Sur la demande reconventionnelle au titre de la procédure abusive
L'appel diligenté par Mme [T] ne caractérise aucun abus de cette dernière qui n'a fait que se saisir des dispositions légales lui permettant de remettre en cause la décision déférée, laquelle l'avait en partie déboutée de ses demandes.
Il n'est pas plus justifié que la dénonciation du harcèlement moral et sexuel est intervenue de mauvaise foi.
Aussi, la décision déférée est confirmée sur ce chef.
Sur les frais du procès
L'appelante, partie succombante, est condamnée aux dépens de première instance et d'appel qui seront recouvrés selon les règles de l'aide juridictionnelle et déboutée de sa demande fondée sur l'article 700 du code de procédure civile ainsi que sur l'article 37 alinéa 2 de la loi du 10 juillet 1991.

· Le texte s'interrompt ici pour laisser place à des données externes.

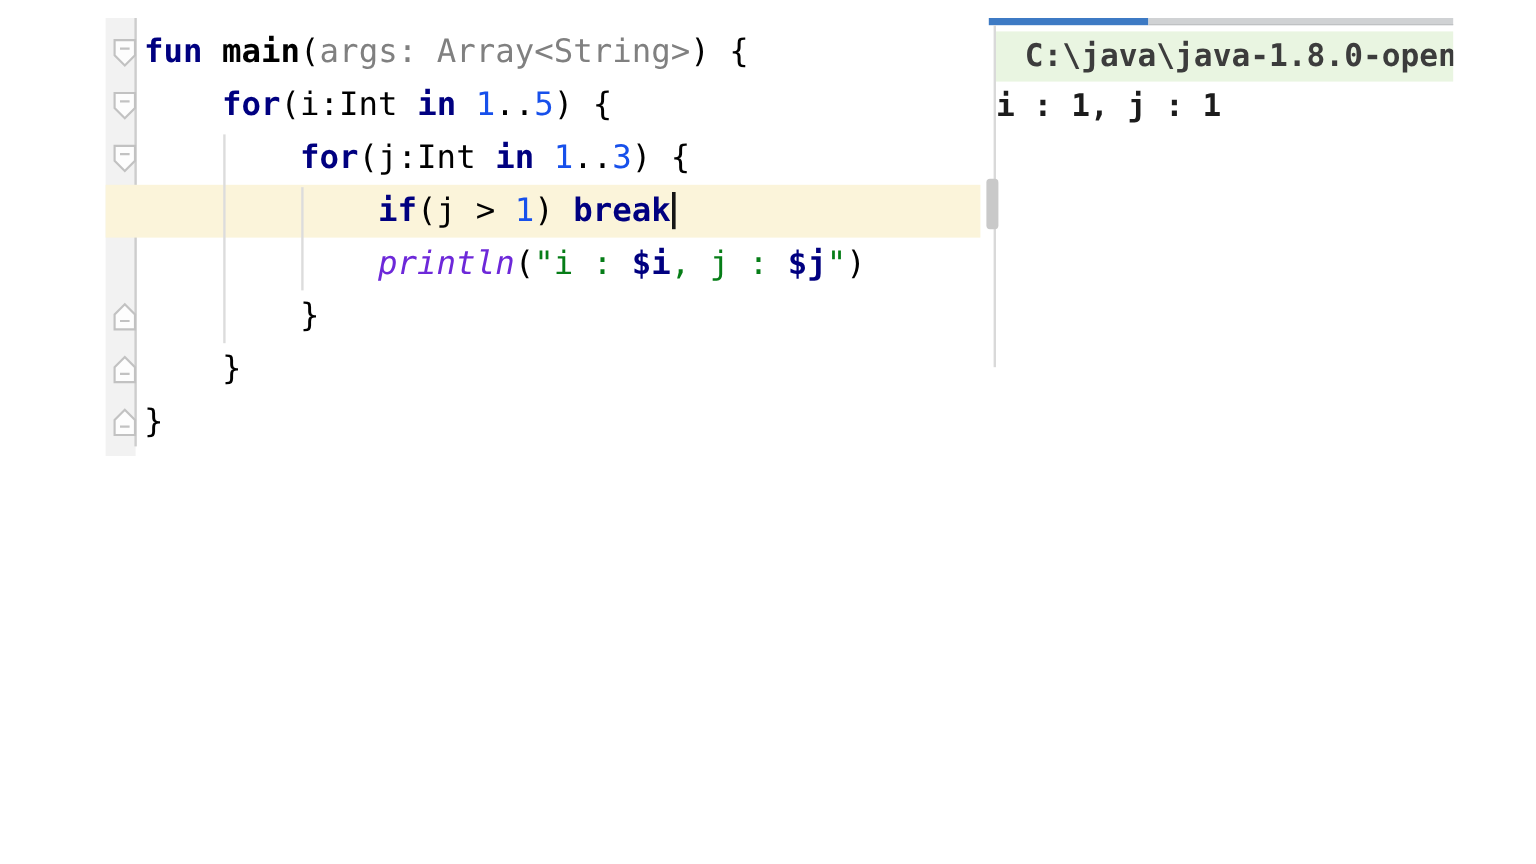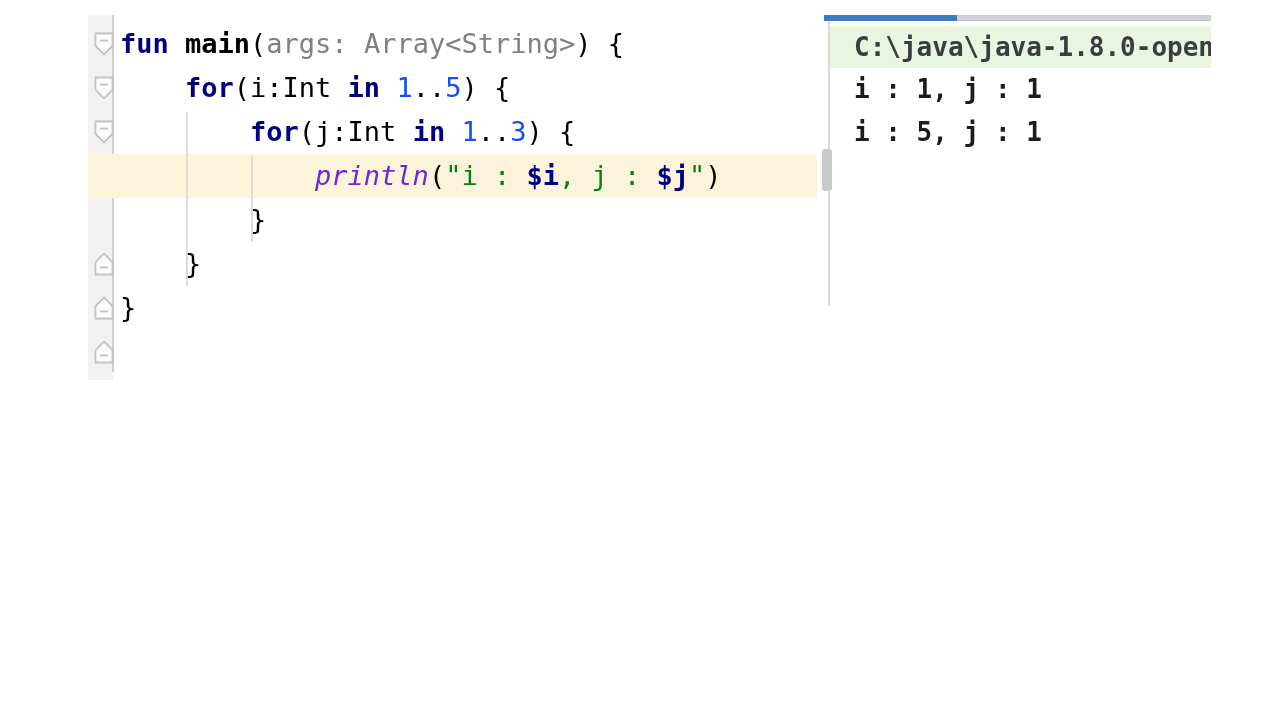--- a/index.html
+++ b/index.html
@@ -36,7 +36,7 @@
   .console-clip{position:absolute;left:830px;top:26px;width:407px;height:280px;overflow:hidden;}
   .console-cmd{height:42px;line-height:42px;background:#e9f5e1;color:#3c3c3c;font-size:26px;font-weight:bold;padding-left:24px;white-space:pre;}
   .console-lines{font-size:26px;font-weight:bold;color:#1c1c1c;line-height:42.5px;}
-  .console-line{height:42.5px;padding-left:24px;white-space:pre;}
+  .console-line{height:42.5px;white-space:pre;}
 </style>
 </head>
 <body>

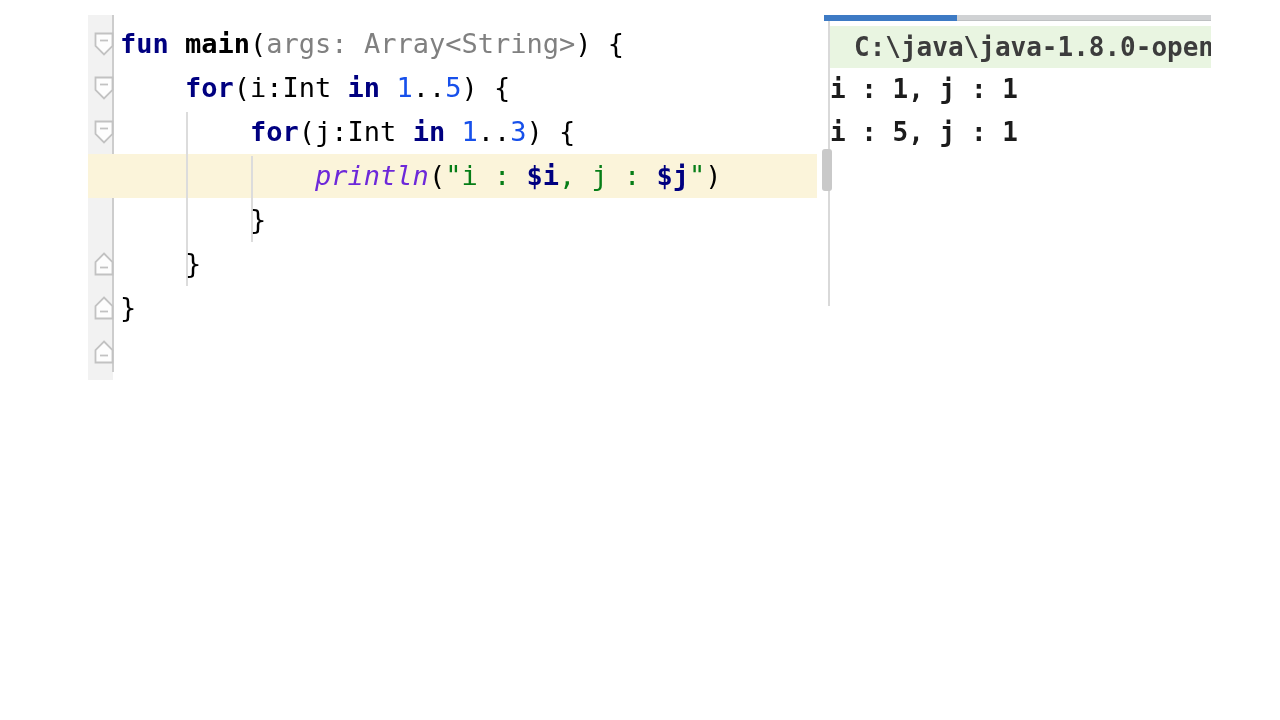--- a/index.html
+++ b/index.html
@@ -92,7 +92,6 @@
     <div class="console-cmd">C:\java\java-1.8.0-openjd</div>
     <div class="console-lines">
         <div class="console-line">i : 1, j : 1</div>
-        <div class="console-line">i : 5, j : 1</div>
       </div>
   </div>
 

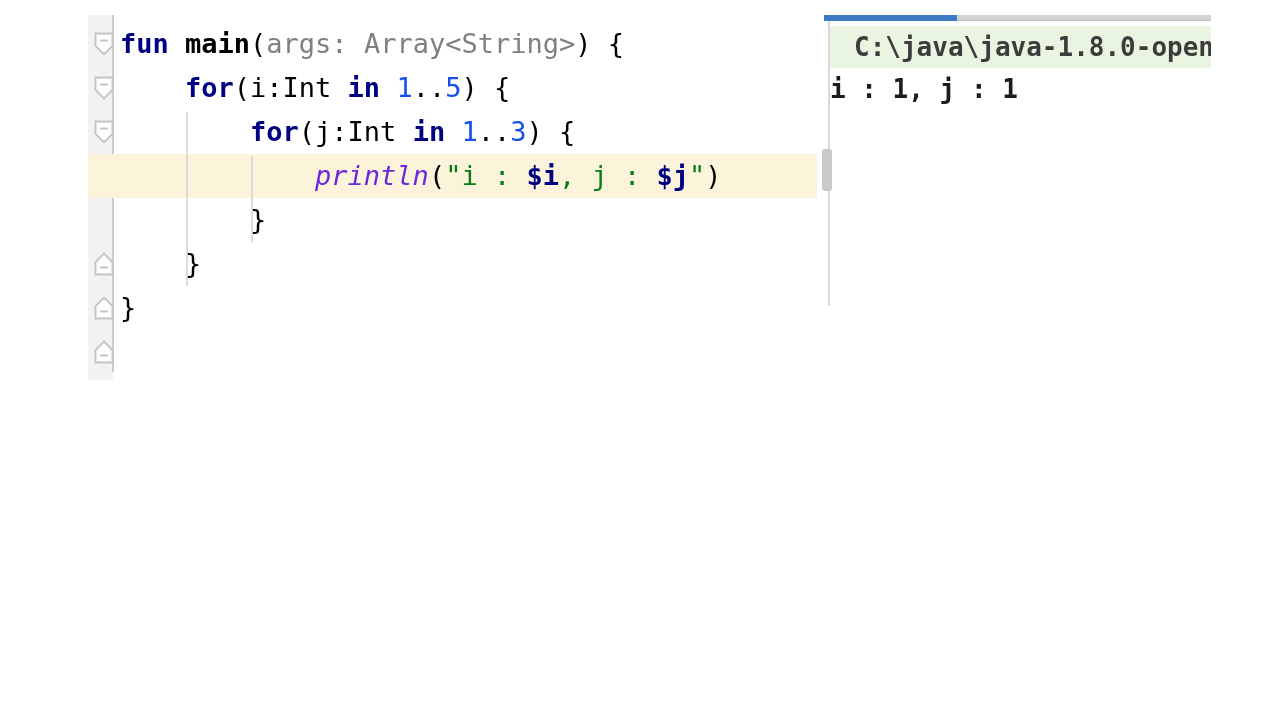--- a/index.html
+++ b/index.html
@@ -78,6 +78,7 @@
       <div class="code-line"><span class="tok-kw">fun</span><span class="tok-plain"> </span><span class="tok-fn">main</span><span class="tok-plain">(</span><span class="tok-gray">args: Array&lt;String&gt;</span><span class="tok-plain">) {</span></div>
       <div class="code-line"><span class="tok-plain">    </span><span class="tok-kw">for</span><span class="tok-plain">(i:Int </span><span class="tok-kw">in</span><span class="tok-plain"> </span><span class="tok-num">1</span><span class="tok-plain">..</span><span class="tok-num">5</span><span class="tok-plain">) {</span></div>
       <div class="code-line"><span class="tok-plain">        </span><span class="tok-kw">for</span><span class="tok-plain">(j:Int </span><span class="tok-kw">in</span><span class="tok-plain"> </span><span class="tok-num">1</span><span class="tok-plain">..</span><span class="tok-num">3</span><span class="tok-plain">) {</span></div>
+      <div class="code-line"><span class="tok-plain">            </span><span class="tok-kw">if</span><span class="tok-plain">(j &gt; </span><span class="tok-num">1</span><span class="tok-plain">) </span><span class="tok-kw">break</span><span class="caret"></span></div>
       <div class="code-line"><span class="tok-plain">            </span><span class="tok-fnit">println</span><span class="tok-plain">(</span><span class="tok-str">"i : </span><span class="tok-tmpl">$i</span><span class="tok-str">, j : </span><span class="tok-tmpl">$j</span><span class="tok-str">"</span><span class="tok-plain">)</span></div>
       <div class="code-line"><span class="tok-plain">        }</span></div>
       <div class="code-line"><span class="tok-plain">    }</span></div>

Il n'apparaît pas inéquitable de rejeter la demande formée par la société au titre de ses frais irrépétibles.
PAR CES MOTIFS
LA COUR
Statuant publiquement, par décision contradictoire et en dernier ressort,
Confirme le jugement du conseil de prud'hommes du Havre du 29 avril 2022, sauf en ses dispositions relatives au licenciement et à ses conséquences financières, aux frais irrépétibles accordés à Mme [T], aux dépens et en ce qu'il a ordonné à l'employeur le remboursement des allocations de chômage dans la limite de six mois,
Statuant dans cette limite et y ajoutant,
Dit que le licenciement de Mme [X] [T] est justifié par une faute grave,
La déboute de ses demandes financières à ce titre et de celles formées au titre de ses frais irrépétibles ;
Dit n'y avoir lieu à application des dispositions de l'article L. 1235-4 du code du travail,
Déboute la société Victor's de sa demande formée sur le fondement de l'article 700 du code de procédure civile,
Condamne Mme [T] aux dépens de première instance et d'appel qui seront recouvrés selon les règles de l'aide juridictionnelle.